Gabby cares deeply about public land management. As a Master’s of Environmental Management Candidate she currently has two public lands-related projects going on. This spring, Gabby has been working on a survey for Taylor Park residents to gauge their understanding and trust surrounding the Taylor Park vegetation management plan. From the survey results, Gabby will be creating a comprehensive report that will hopefully give forest managers insight into Taylor Park residents' views and opinions. This summer, following the report, she will be working on a forest monitoring project in the public lands of Taylor Park. The data collected over the summer will provide a baseline for future studies in the area where the vegetation management plan is taking place, allowing us to study the effects of the management plan. Gabby is extremely thankful that Western gave her the opportunity to not only recreate in the extensive public land in the valley but to build a master's project centered around it, too.

 

Cassidy Cichowics- Fellow

Covershot+.jpg

Cassidy grew up exploring the waters of Lake Tahoe in California’s Sierra Nevada Mountain Range. Her affinity for the mountains has influenced her love and appreciation for the outdoors as well as her dedication to spreading environmental stewardship and respect through her photography, education and work as a graduate student for the Center for Public Lands.

Cassidy is currently pursuing her Bachelor's degree in Environmental Biology and Ecology and her Master’s in Environmental Management at Western Colorado University. Her focus is on Sustainable and Resilient Communities and is taking on a project dedicated to enhancing sustainability in Ski Towns through the United Nations Mountain Partnerships program. Cassidy is also working with the Crested Butte Wildflower Festival on a project to liven the community’s perspectives on wildflower preservation and conservation. Cassidy is thrilled to be part of the Center for Public Lands and contribute to the progress and development of an organization oriented around educating and instigating important discussing surrounding public lands.

On a sunshine soaked summertime day in Colorado, Cassidy will likely be gliding through the trees on her mountain bike. In the winter, her skis take precedence. Regardless of how she spends her days, Cassidy’s priority is to be outside spreading her gratitude for living in such a beautiful place.

 

Jill Young- Fellow

FullSizeRender.jpg

I am thrilled to be working as a fellow with the Center for Public Lands (CPL). My travels across the globe have allowed me to work on many ecosystem preservation projects. For example, I completed project work with vulnerable sea turtle populations in a small village of playa de Ostional, Nicaragua, and volunteer work with Calusa Nature Center near the Florida Everglades, as well as forest surveying in Haleakalā National Park in Maui, Hawaii. Among my travels, I’ve been residing and exploring colorful Colorado for 8 years. My time here has been spent in a variety of environmental and educational roles. As an afterschool director at an elementary school in Fort Collins; I encouraged students to participate in educational activities inside and outside of the classroom (e.g. plant and bird identification, and gardening to attract pollinators). My passion for public lands, and wilderness has stemmed from my compulsive curiosity and goals to advocate, research, and work with all levels of the ecosystem.

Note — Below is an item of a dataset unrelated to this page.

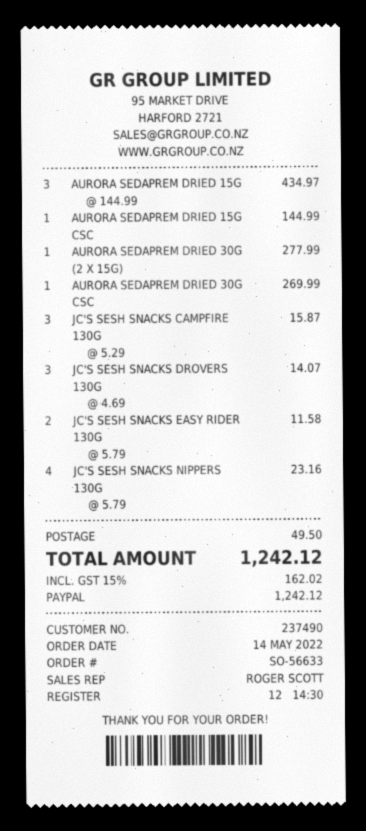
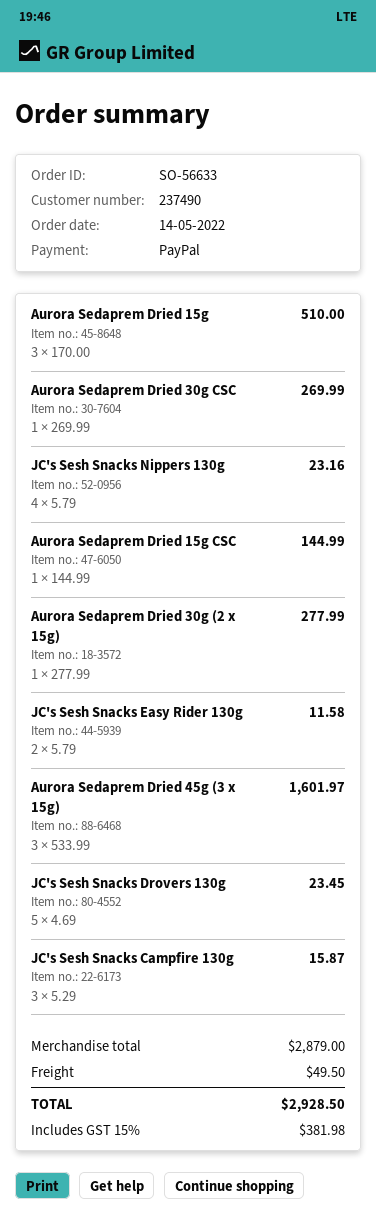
AURORA SEDAPREM DRIED 15G: 3 x 144.99 = 434.97 -> 3 x 170.00 = 510.00
JC'S SESH SNACKS DROVERS 130G: 3 x 4.69 = 14.07 -> 5 x 4.69 = 23.45
Aurora Sedaprem Dried 45g (3 x 15g): none -> 3 x 533.99 = 1601.97
tax: 15% = 162.02 -> 15% = 381.98
total: 1242.12 -> 2928.50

As a student in the Master in Environmental Management (MEM) program at Western Colorado University, my focus of research includes ecosystem ecology, fire science and soil science. This work will allow me to bridge my knowledge as a researcher and connect with people in interdisciplinary positions within academia, science, and land management agencies. Bridging science communication to the public and youth is not possible without partnership of people, policy, and science, especially to ensure the preservation of our ecosystem is upheld. I appreciate your time and I look forward to all that we can accomplish together!